By their nature, late night shows have always been political to an extent, the former director of CBS Late Night programming said during an interview Thursday on HuffPost Live.

“It’s the end of the day,” Dorian Hannaway said. “It’s whatever people are talking about that day. You can’t don’t do a late night show if it’s an election year and not talk about the campaigns. I think late night is always covertly political, even with Carson. I’m glad Colbert’s not doing it in character. It will be interesting to see.”

Those who do know Colbert and have worked with him think it’s a non-issue.

“What are his politics gonna be? It doesn’t really matter because this guy has an edge with a love,” said Sirius XM Satellite Radio host Pete Dominick during an interview on HuffPost Live. Dominick worked as the warm-up comic on “The Colbert Report for six years. “He is such a consummate professional in that he tries to squeeze the comedy and the entertainment out of every moment of life, especially on air. This guy is far and away the best, period.”

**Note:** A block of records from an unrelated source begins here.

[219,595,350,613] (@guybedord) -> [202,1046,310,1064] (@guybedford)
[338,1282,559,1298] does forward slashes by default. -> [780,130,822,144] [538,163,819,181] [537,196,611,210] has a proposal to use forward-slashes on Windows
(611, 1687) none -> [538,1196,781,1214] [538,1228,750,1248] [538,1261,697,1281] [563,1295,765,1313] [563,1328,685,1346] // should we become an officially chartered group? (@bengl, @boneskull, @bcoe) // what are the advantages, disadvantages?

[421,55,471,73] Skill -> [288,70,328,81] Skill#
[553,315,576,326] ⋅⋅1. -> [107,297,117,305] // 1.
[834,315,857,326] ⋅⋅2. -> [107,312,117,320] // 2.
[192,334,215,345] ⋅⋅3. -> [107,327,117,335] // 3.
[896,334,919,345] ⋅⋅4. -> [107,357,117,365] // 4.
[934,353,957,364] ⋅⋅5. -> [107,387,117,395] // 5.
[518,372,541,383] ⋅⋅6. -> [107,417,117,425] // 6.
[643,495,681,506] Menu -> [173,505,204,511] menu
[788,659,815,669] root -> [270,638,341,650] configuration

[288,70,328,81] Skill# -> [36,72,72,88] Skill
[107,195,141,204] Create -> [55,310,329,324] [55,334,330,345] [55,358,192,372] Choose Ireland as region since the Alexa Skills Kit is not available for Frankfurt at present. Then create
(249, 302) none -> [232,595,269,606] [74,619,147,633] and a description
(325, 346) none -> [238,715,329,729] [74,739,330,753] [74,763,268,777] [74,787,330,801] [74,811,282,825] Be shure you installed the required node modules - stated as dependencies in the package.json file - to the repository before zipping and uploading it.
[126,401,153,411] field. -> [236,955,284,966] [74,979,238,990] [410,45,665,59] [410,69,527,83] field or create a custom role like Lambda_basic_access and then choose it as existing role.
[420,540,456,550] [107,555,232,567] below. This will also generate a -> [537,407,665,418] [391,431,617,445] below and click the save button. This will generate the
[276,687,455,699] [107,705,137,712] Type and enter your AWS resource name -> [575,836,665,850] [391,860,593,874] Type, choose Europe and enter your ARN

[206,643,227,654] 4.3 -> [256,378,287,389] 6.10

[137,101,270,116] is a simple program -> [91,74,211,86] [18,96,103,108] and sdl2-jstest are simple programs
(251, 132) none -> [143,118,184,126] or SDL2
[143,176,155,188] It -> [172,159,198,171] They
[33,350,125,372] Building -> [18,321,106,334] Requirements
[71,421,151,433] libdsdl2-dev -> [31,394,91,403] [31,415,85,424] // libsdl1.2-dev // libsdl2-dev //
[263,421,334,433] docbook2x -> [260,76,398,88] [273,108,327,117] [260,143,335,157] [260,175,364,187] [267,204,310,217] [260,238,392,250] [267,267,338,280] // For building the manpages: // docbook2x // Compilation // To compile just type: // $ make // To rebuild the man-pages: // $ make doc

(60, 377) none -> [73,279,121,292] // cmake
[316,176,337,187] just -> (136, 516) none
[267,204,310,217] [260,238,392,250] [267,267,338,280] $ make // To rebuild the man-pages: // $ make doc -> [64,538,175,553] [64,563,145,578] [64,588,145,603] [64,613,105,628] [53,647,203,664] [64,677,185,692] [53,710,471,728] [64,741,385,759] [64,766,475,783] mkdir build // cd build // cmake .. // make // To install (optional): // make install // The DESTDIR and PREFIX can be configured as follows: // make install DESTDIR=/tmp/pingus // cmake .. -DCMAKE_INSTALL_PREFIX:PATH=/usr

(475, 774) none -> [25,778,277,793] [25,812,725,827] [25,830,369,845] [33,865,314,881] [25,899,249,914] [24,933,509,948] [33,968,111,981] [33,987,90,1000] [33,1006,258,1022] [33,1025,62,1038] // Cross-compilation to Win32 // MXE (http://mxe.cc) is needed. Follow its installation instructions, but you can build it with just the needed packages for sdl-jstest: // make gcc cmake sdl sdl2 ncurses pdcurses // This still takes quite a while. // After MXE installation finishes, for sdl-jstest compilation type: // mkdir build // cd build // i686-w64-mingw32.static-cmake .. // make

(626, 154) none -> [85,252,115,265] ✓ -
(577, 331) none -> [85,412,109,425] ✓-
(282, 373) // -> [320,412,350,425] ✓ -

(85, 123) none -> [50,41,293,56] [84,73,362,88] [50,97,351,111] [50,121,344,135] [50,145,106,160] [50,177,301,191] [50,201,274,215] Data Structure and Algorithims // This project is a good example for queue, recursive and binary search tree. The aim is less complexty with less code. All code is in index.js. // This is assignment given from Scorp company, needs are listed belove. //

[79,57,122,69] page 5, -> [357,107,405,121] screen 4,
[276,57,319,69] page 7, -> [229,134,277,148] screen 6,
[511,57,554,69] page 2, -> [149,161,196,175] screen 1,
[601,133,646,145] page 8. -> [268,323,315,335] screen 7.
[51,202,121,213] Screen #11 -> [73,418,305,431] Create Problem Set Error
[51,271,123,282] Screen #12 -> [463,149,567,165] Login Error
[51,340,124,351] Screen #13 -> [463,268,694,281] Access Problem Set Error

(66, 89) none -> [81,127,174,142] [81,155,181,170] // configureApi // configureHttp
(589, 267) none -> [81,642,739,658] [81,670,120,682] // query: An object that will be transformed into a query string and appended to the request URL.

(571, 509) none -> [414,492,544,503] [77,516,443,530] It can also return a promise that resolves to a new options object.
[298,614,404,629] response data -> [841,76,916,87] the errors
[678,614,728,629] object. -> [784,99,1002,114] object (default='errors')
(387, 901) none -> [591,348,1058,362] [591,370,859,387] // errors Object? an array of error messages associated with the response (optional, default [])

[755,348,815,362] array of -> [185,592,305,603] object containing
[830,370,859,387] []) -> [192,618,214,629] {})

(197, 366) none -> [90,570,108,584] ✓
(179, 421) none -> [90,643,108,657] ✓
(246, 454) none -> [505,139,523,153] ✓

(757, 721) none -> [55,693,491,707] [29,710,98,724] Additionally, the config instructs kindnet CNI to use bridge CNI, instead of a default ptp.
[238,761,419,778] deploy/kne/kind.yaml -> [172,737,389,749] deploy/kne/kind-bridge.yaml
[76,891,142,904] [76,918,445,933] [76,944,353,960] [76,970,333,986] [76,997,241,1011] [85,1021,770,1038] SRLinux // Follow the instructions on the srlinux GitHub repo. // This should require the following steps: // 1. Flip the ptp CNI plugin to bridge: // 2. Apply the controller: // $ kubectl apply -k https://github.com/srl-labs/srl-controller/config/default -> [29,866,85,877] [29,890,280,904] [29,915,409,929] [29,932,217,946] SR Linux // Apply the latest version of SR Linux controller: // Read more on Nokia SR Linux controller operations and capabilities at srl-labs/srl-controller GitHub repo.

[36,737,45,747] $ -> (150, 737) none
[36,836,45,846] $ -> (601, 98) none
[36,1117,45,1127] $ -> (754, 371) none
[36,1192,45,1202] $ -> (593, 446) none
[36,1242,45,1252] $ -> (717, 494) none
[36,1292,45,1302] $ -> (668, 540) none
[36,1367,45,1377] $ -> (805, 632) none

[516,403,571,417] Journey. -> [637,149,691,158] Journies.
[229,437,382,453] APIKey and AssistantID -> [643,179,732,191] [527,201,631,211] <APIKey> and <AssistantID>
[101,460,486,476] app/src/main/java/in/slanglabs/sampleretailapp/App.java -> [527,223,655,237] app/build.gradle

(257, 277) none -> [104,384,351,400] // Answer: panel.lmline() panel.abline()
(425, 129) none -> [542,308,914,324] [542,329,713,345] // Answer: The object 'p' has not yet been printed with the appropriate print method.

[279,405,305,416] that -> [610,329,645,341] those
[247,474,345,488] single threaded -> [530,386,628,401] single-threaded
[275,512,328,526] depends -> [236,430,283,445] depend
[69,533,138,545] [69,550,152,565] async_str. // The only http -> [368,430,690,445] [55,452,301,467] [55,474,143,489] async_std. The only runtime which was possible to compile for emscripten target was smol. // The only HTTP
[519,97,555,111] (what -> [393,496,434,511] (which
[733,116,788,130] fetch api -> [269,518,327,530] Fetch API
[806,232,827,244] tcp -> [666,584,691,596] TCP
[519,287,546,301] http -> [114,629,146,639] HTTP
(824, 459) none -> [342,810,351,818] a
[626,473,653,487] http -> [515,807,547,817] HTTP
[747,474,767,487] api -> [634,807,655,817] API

As Dominick wrote in The Daily Beast, “some of Colbert’s best work has actually taken place on other stages and networks” — meaning there are plenty of clues as to who he is and what he can do for those in doubt.

Take the 2006 White House Correspondent’s Dinner.

Or his Rally to Restore Sanity and/or Fear.

Or his out-of-character and touching tribute to his mother.

Or, yes, the time he roller-danced with Cranston.

On his show Thursday night, Colbert paid tribute to Letterman: “This man has influenced every host who came after him, and even a few who came before him — he is that good."

Then, in character, he added: "I gotta tell you, I do not envy whoever they try to put in that chair. Those are some huge shoes to fill. And some really big pants.”